Before-and-after page screenshots
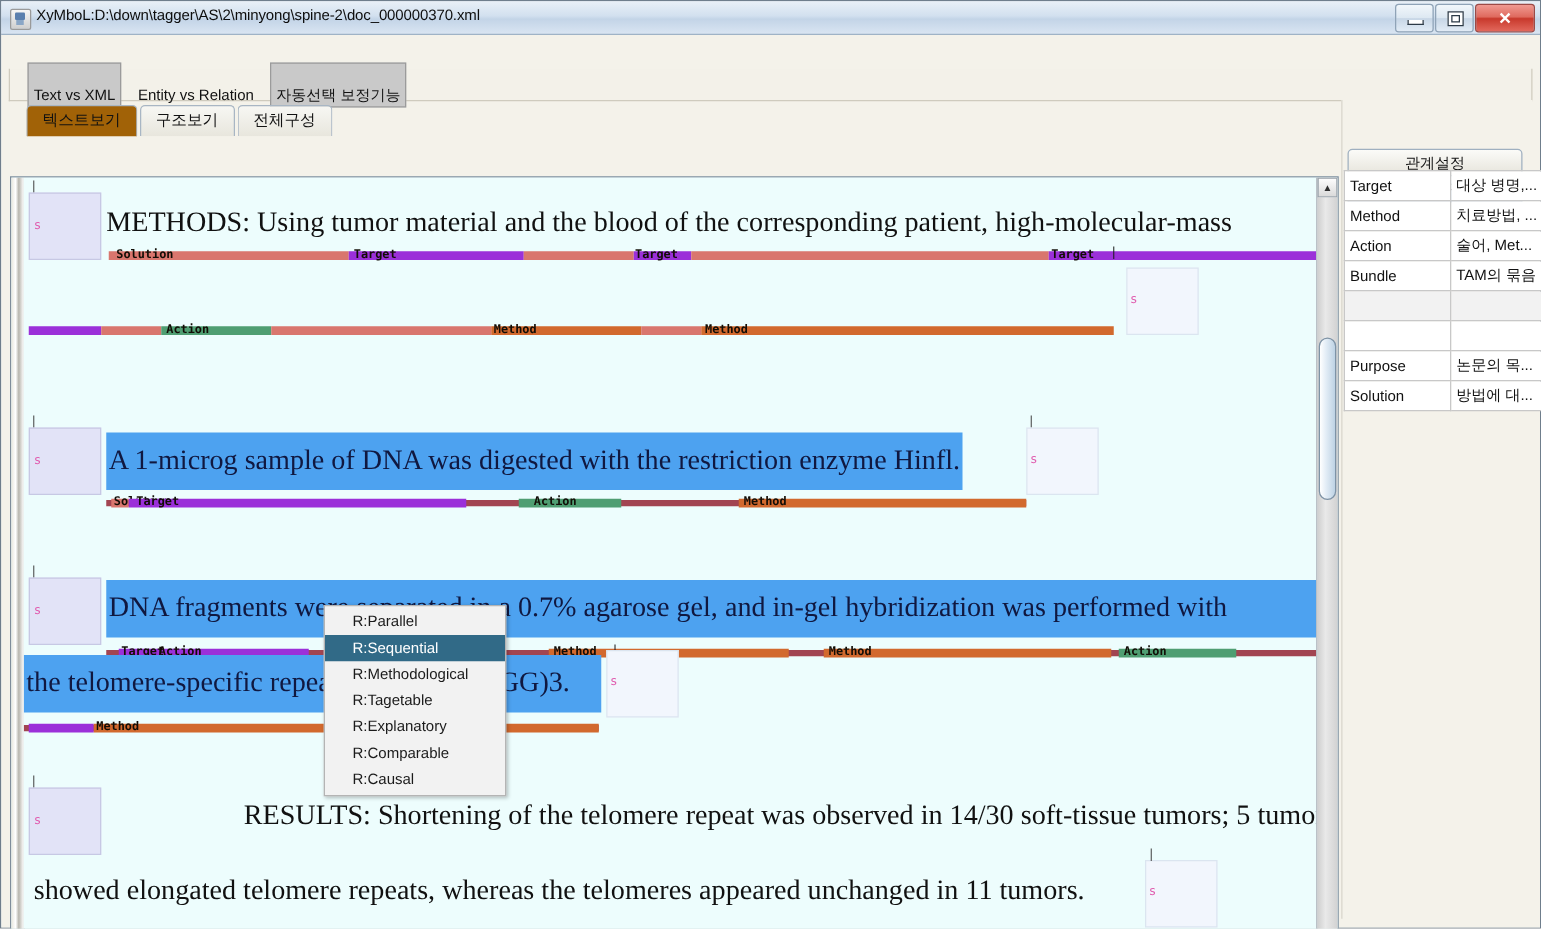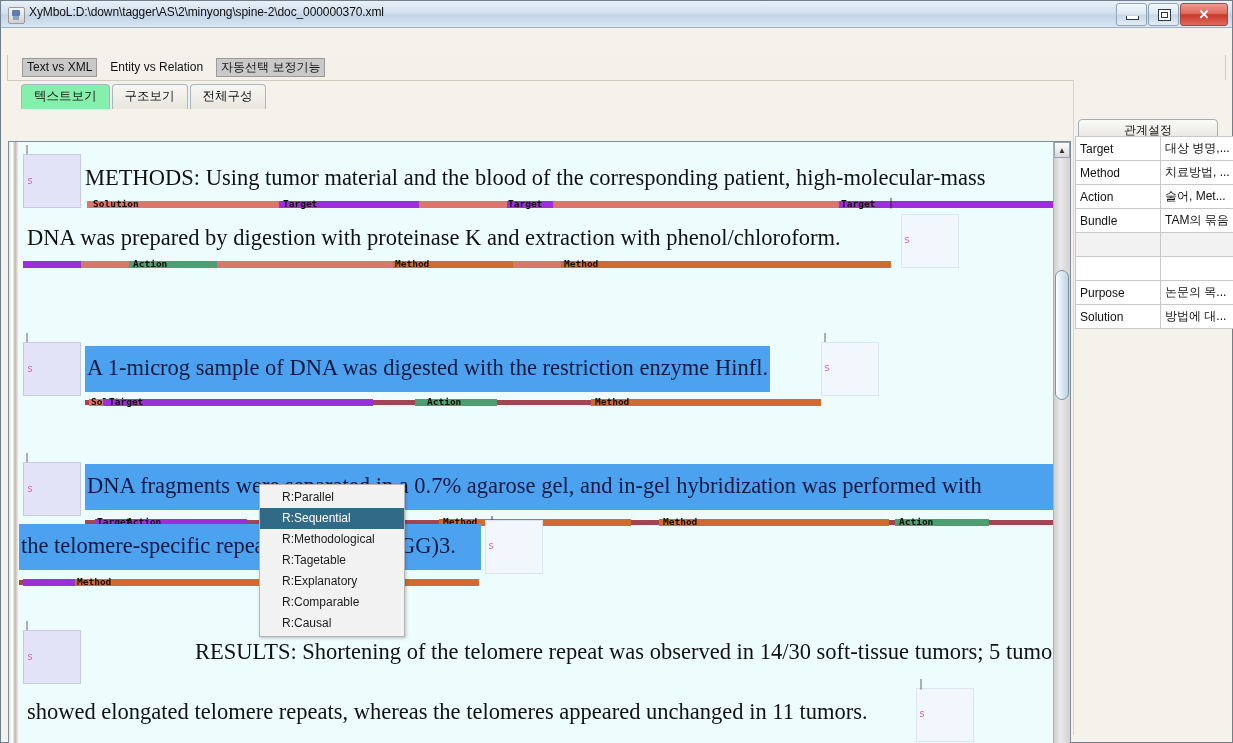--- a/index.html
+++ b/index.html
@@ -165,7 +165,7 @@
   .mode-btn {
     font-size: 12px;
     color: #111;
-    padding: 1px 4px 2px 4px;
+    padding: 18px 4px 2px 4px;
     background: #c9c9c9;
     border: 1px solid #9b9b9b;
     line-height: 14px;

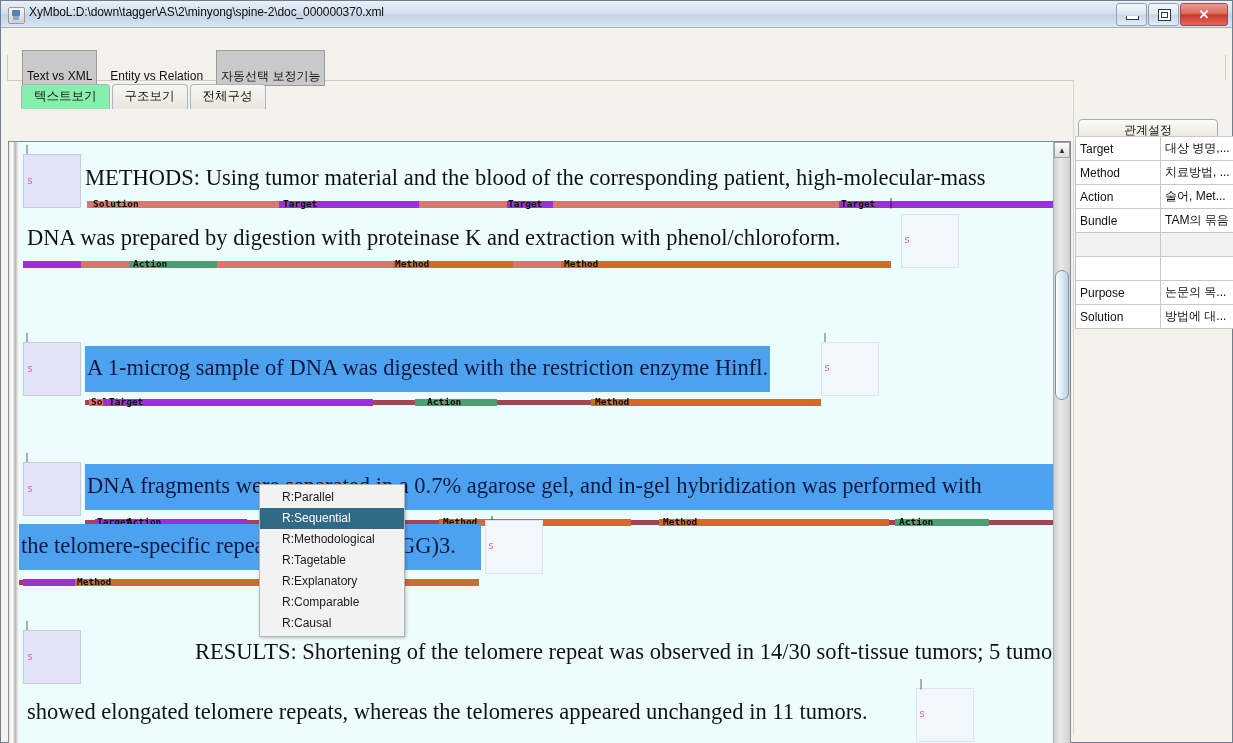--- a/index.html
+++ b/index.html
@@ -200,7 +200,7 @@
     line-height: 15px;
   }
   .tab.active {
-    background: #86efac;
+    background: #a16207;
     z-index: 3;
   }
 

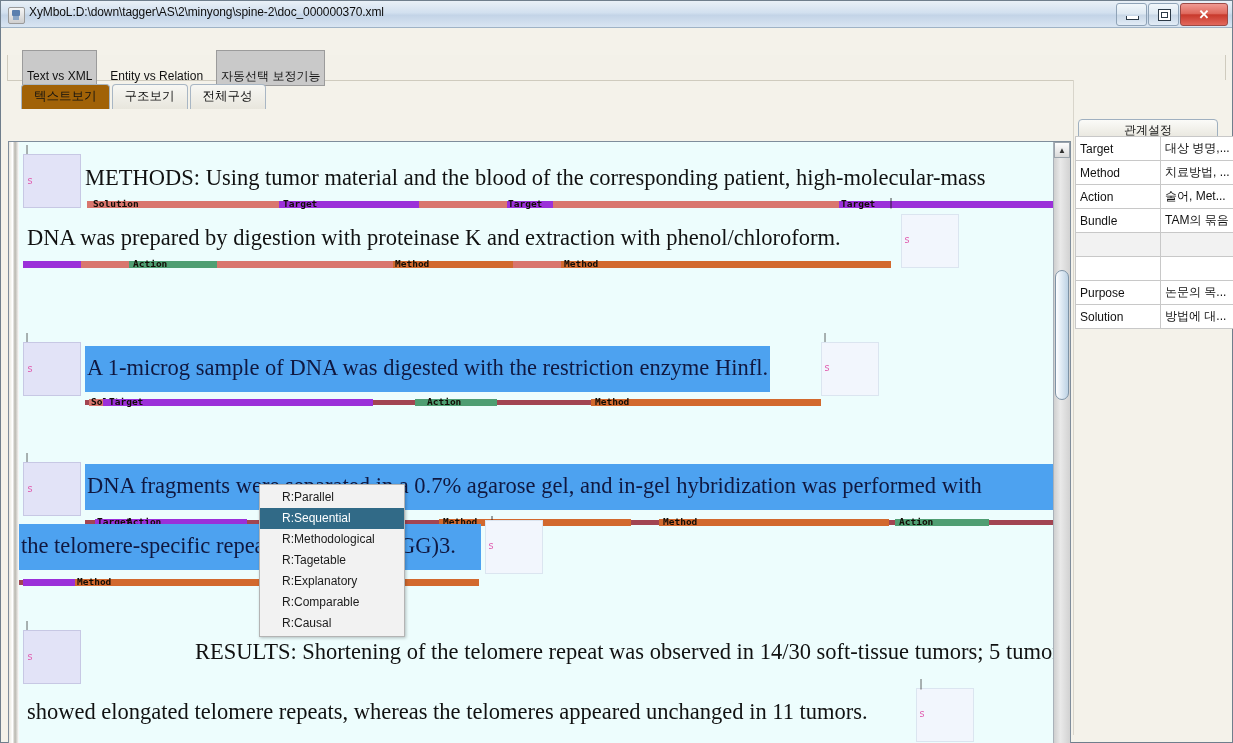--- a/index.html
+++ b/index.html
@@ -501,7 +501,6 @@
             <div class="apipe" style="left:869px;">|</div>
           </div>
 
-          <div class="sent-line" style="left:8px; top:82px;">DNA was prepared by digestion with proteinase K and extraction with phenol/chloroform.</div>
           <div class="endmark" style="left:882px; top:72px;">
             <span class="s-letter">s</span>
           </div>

- Your assignment -
Copy the lines of the records, beginning where the line containing "18px 4px 2px 4px;" appears and continuing through the final line, exactly and with no pictures.

- Written answer -
+    padding: 18px 4px 2px 4px;
     background: #c9c9c9;
     border: 1px solid #9b9b9b;
     line-height: 14px;

--- a/index.html
+++ b/index.html
@@ -200,7 +200,7 @@
     line-height: 15px;
   }
   .tab.active {
-    background: #86efac;
+    background: #a16207;
     z-index: 3;
   }
 

--- a/index.html
+++ b/index.html
@@ -501,7 +501,6 @@
             <div class="apipe" style="left:869px;">|</div>
           </div>
 
-          <div class="sent-line" style="left:8px; top:82px;">DNA was prepared by digestion with proteinase K and extraction with phenol/chloroform.</div>
           <div class="endmark" style="left:882px; top:72px;">
             <span class="s-letter">s</span>
           </div>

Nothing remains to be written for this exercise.